Situated within The Sovereign Forest is The Scene of Crime (2011), an experience of a landscape just prior to erasure. Almost every image in this film lies within specific territories that are proposed industrial sites and are in the process of being acquired by government and corporations in Odisha. The act of storytelling and ways of seeing become pivotal to experiencing this terrain of conflict and understanding the personal lives that exist within this natural landscape. The Counting Sisters and Other Stories (2011), The Prediction (1991-2012) and The Constitution (2012) are three large handmade books each with their own films projected on its pages. Containing local fables, stories of the incarcerated, and pieces of ‘evidence’ such as a fishing net, a cloth garment, rice seeds, a betel leaf, and newspaper embedded inside the paper, visitors are encouraged to turn the pages and read these stories.
By situating the site of the crime and documenting these industrial interventions and its effects, numerous testimonies and stories of intimidation, forced evacuations, imprisonment, and murder are uncovered. The Sovereign Forest captures the magnitude of scams and hardship of the affected population and asks critical questions: How to understand crime and the conflict around us? Who defines evidence? Is an illusion more real than a fact? Can ‘poetry’ be used as ‘evidence’ in trial? How do we see, know, understand, and remember disappearances? How to look again?
A comprehensive public programme for The Sovereign Forest consisting of film screenings, workshops, Exhibition (de)Tours, and a series of Stagings (performative responses to the exhibition) seeks to continue Kanwar’s open-ended approach towards archiving, seeing, and thinking about human and environmental repercussions of developments. A special project, organised by the Centre and presented at The Lab space, focuses on the haze situation in the region.
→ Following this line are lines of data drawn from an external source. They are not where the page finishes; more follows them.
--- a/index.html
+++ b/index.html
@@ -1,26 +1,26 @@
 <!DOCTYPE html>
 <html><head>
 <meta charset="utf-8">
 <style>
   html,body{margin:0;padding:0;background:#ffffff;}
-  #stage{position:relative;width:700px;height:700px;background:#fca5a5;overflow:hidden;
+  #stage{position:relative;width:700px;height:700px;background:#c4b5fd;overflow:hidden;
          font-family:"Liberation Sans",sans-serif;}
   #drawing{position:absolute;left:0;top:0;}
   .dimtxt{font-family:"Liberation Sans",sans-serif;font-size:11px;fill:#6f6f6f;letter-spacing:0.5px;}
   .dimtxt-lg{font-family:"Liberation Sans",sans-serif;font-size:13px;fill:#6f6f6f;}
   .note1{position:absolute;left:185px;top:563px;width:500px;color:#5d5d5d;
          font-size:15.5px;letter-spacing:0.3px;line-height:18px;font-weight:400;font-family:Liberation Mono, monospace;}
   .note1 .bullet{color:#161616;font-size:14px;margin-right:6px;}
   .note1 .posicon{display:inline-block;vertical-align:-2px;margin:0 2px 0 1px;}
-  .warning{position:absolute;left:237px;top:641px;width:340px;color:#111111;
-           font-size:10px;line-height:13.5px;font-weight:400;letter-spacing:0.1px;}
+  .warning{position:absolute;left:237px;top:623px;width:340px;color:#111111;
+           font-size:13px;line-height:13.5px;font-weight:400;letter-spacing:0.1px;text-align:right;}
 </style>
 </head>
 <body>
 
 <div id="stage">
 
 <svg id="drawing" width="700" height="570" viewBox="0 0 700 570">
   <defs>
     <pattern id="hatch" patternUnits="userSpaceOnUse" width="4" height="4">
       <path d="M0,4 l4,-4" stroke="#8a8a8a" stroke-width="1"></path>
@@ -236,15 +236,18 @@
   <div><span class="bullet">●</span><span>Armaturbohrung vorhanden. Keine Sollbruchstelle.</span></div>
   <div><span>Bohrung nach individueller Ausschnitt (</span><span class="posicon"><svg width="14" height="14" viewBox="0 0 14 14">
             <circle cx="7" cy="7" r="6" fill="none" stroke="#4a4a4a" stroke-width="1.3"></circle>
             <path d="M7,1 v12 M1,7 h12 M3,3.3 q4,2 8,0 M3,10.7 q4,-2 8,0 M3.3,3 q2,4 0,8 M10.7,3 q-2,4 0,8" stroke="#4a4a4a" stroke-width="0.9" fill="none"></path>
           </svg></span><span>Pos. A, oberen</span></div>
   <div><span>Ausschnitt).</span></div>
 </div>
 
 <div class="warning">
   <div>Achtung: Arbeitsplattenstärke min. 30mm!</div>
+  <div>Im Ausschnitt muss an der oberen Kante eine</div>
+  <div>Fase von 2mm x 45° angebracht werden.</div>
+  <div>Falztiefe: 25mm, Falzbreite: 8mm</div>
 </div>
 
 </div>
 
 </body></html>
The project involves practitioners from different artistic disciplines and research, and borrows Kanwar’s methodology in its attempt to better understand an ongoing social and environmental issue pertinent to our region.
Kanwar was first presented at the NTU CCA Singapore in the exhibition No Country: Contemporary Art for South and Southeast Asia featuring The Trilogy (1997-2003) as part of the Guggenheim UBS MAP Global Art Initiative in 2014. “We can draw parallels to issues explored in The Sovereign Forest and the geopolitical tensions in Southeast Asia, triggered by the haze crisis due to rapid deforestation,” says Professor Ute Meta Bauer, Founding Director, NTU CCA Singapore. “Kanwar’s project is not only a stoic reminder of the severe impact of industrialisation processes on the environment, but also a profound look at the stories and lives of the people impacted by and involved in these conflicts”.
In 2012, The Sovereign Forest opened for public viewing at the Samadrusti campus in Bhubaneswar, Odisha as a permanent installation in collaboration with Samadrusti, an activist media organisation. Since then, many visitors have shared insights and contributed more evidence, making The Sovereign Forest an ongoing and constantly expanding project.
The Sovereign Forest is produced with the support of Samadrusti, Odisha, India; Thyssen-Bornemisza Art Contemporary, Vienna, Austria; Centre Pompidou, Paris, France; Yorkshire Sculpture Park, United Kingdom; Public Press, New Delhi, India; and dOCUMENTA (13), Kassel, Germany.
The exhibition at NTU CCA Singapore and its public programmes are curated by Professor Ute Meta Bauer, Khim Ong, and Magdalena Magiera, in collaboration with Amar Kanwar, Sudhir Pattnaik and Sherna Dastur.